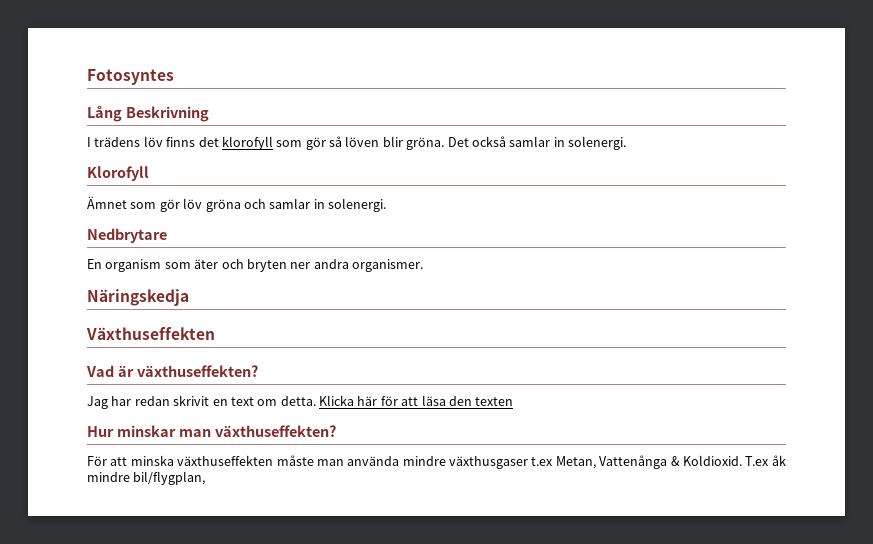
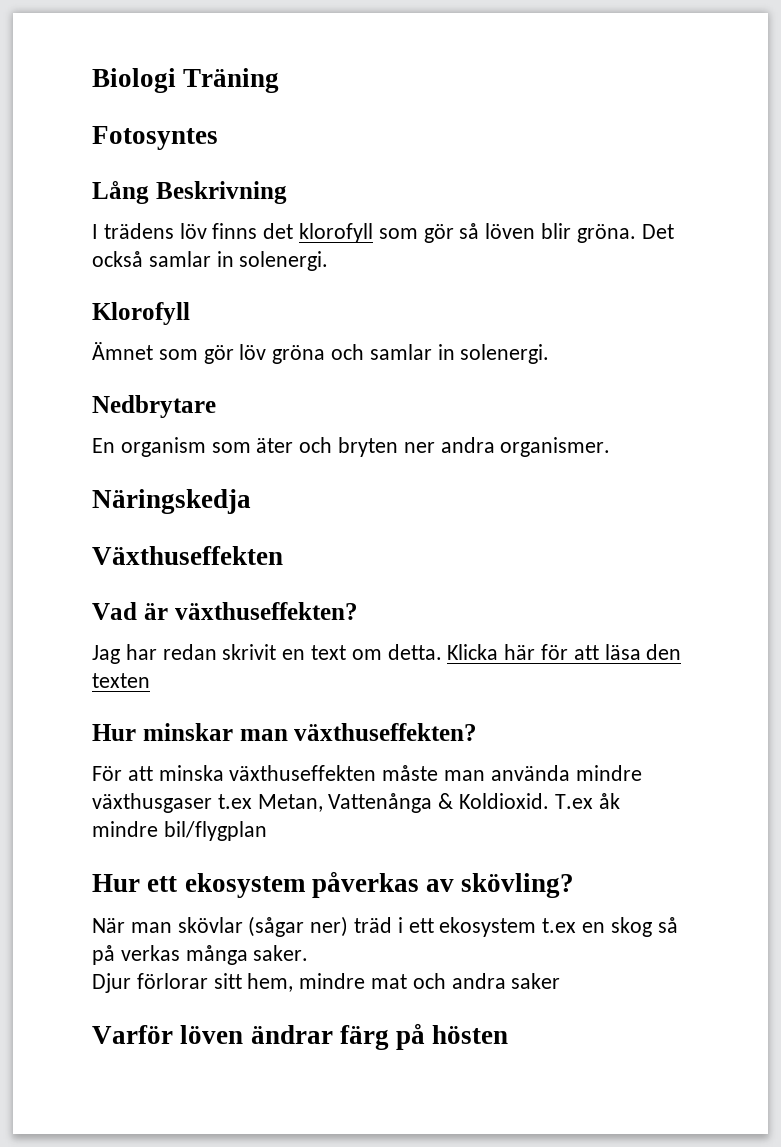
(87, 77) none -> [92,68,280,93] Biologi Träning //
[133,471,206,485] bil/flygplan, -> [163,821,267,841] [92,871,575,898] [92,916,678,937] [92,945,309,965] [92,973,561,993] [92,1023,509,1050] bil/flygplan // Hur ett ekosystem påverkas av skövling? // När man skövlar (sågar ner) träd i ett ekosystem t.ex en skog så på verkas många saker. // Djur förlorar sitt hem, mindre mat och andra saker // Varför löven ändrar färg på hösten

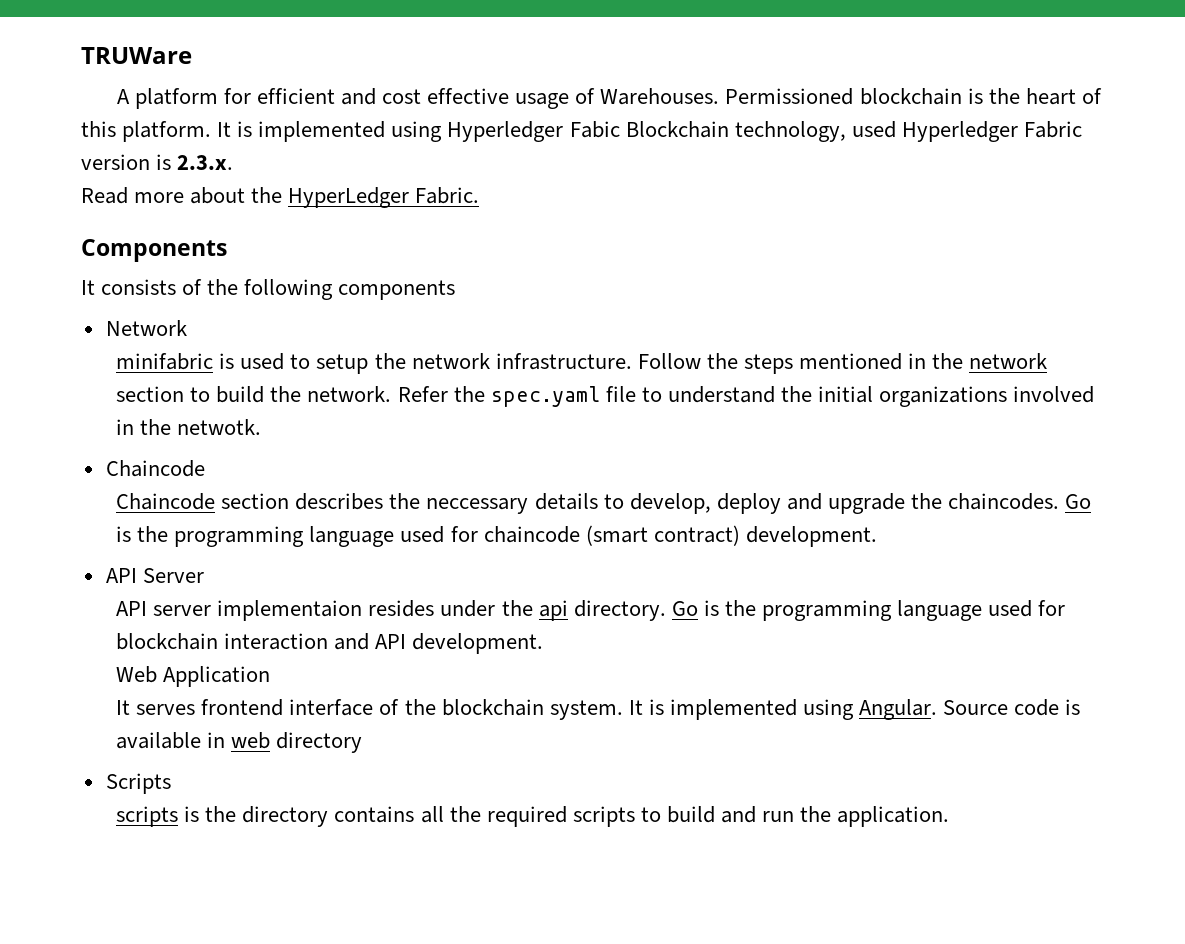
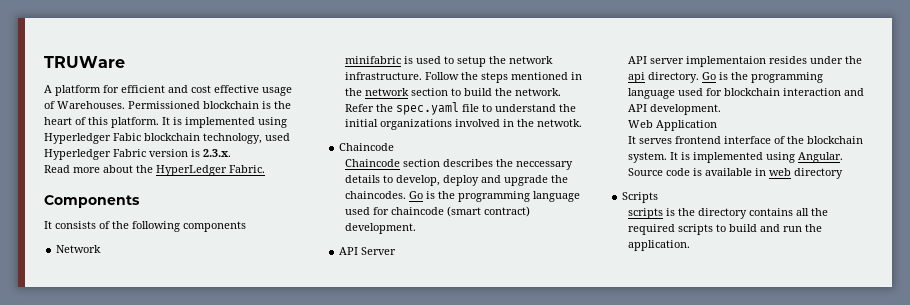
[625,121,729,138] Blockchain -> [144,133,200,141] blockchain

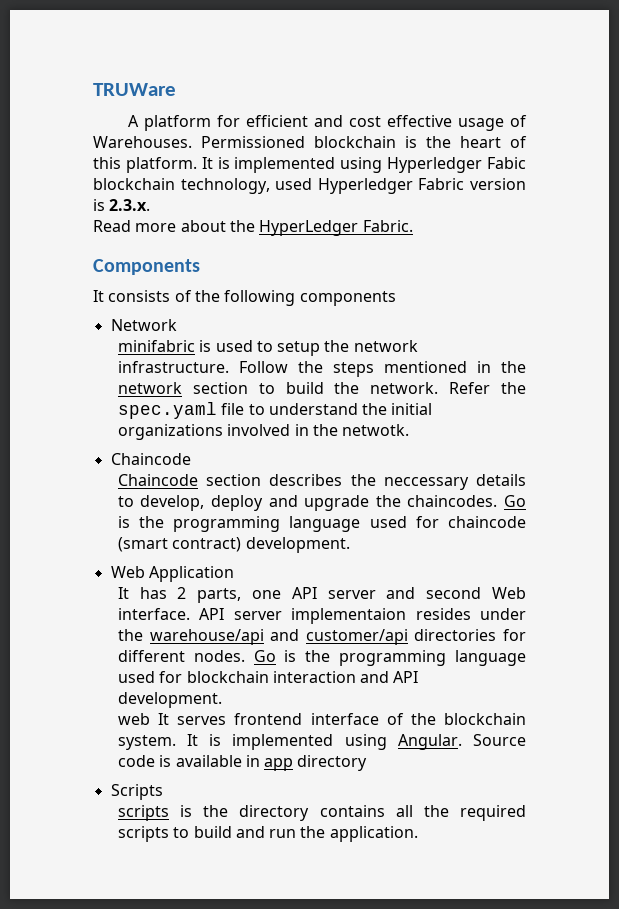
[339,247,397,255] API Server // -> [110,566,234,582] [117,587,526,603] [117,608,190,620] Web Application // It has 2 parts, one API server and second Web interface.
[627,72,699,83] api directory. -> [149,629,526,645] [117,650,245,662] warehouse/api and customer/api directories for different nodes.
[627,120,717,131] Web Application // -> [117,713,150,725] web
[768,168,791,176] web -> [264,758,294,771] app

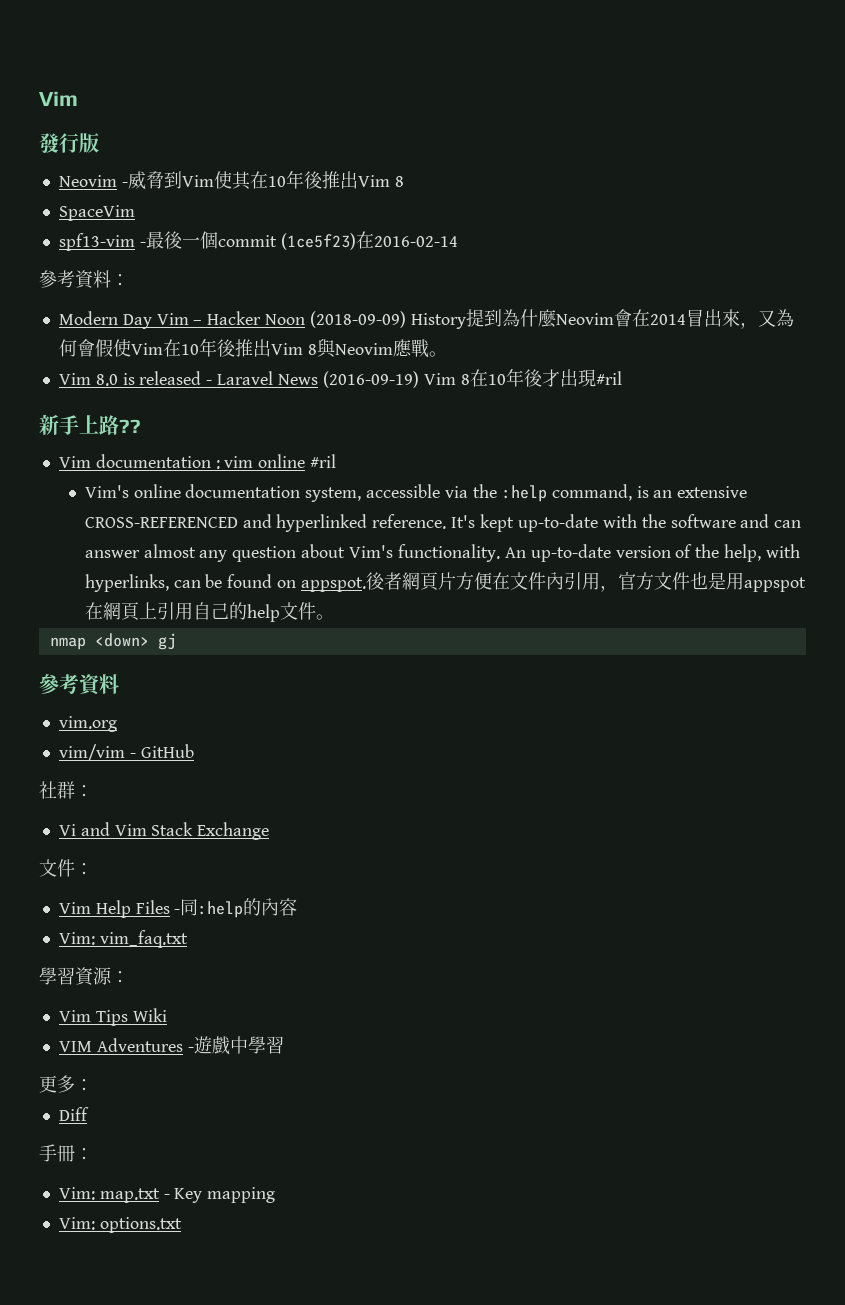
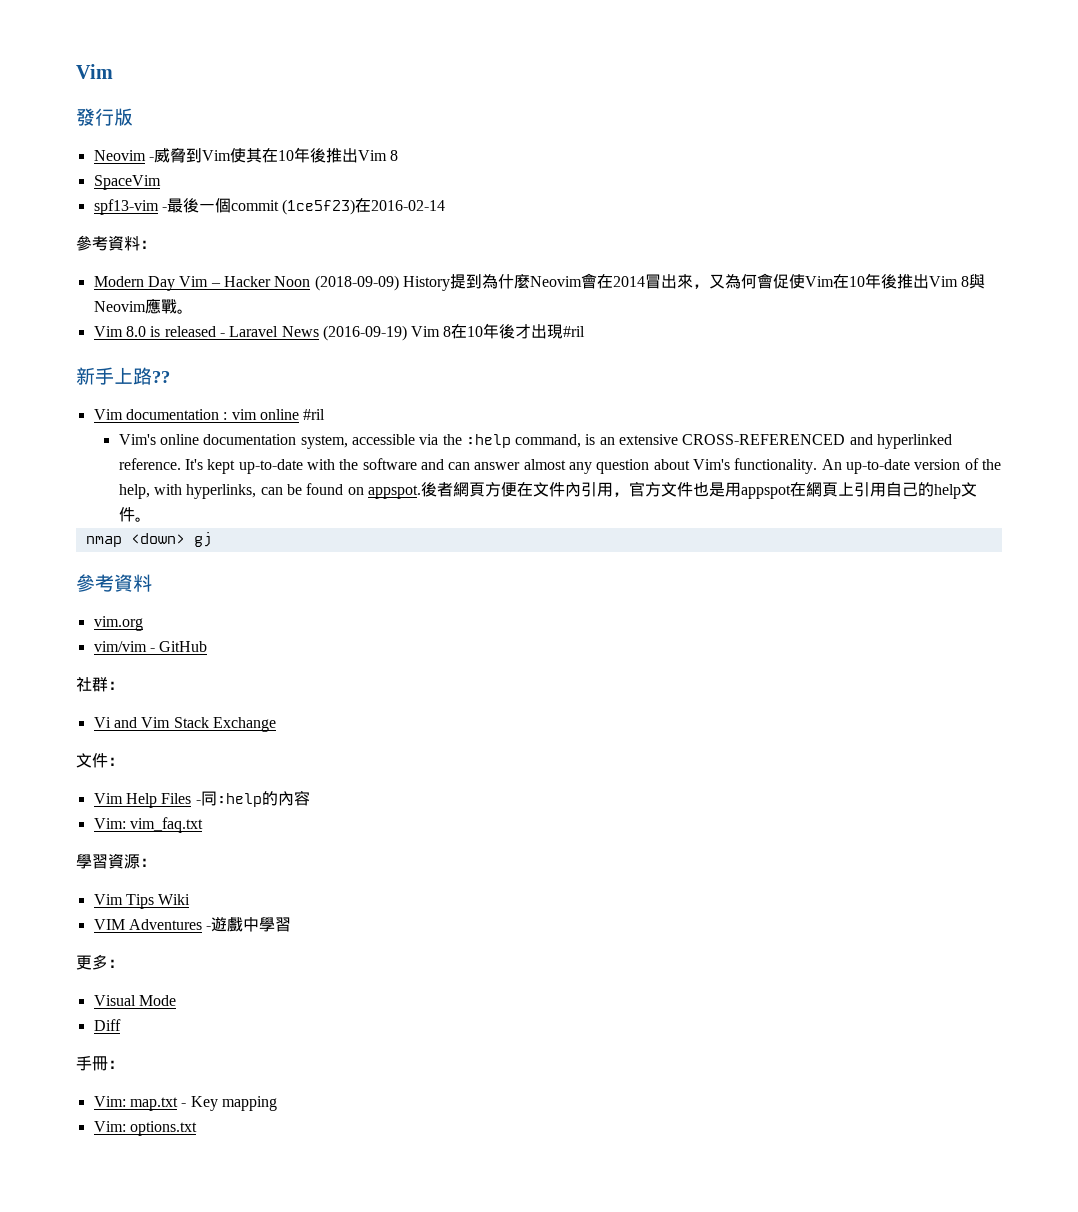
[94,339,113,357] 假 -> [772,274,789,289] 促
[438,572,457,590] 片 -> (485, 489) none
(93, 1085) none -> [93,995,176,1006] // Visual Mode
□ □ □ □ □
→ **Work required**: The response should consist of the entries above, given again exactly and free of pictures.

→ **Written reply**:
(87, 77) none -> [92,68,280,93] Biologi Träning //
[133,471,206,485] bil/flygplan, -> [163,821,267,841] [92,871,575,898] [92,916,678,937] [92,945,309,965] [92,973,561,993] [92,1023,509,1050] bil/flygplan // Hur ett ekosystem påverkas av skövling? // När man skövlar (sågar ner) träd i ett ekosystem t.ex en skog så på verkas många saker. // Djur förlorar sitt hem, mindre mat och andra saker // Varför löven ändrar färg på hösten

[625,121,729,138] Blockchain -> [144,133,200,141] blockchain

[339,247,397,255] API Server // -> [110,566,234,582] [117,587,526,603] [117,608,190,620] Web Application // It has 2 parts, one API server and second Web interface.
[627,72,699,83] api directory. -> [149,629,526,645] [117,650,245,662] warehouse/api and customer/api directories for different nodes.
[627,120,717,131] Web Application // -> [117,713,150,725] web
[768,168,791,176] web -> [264,758,294,771] app

[94,339,113,357] 假 -> [772,274,789,289] 促
[438,572,457,590] 片 -> (485, 489) none
(93, 1085) none -> [93,995,176,1006] // Visual Mode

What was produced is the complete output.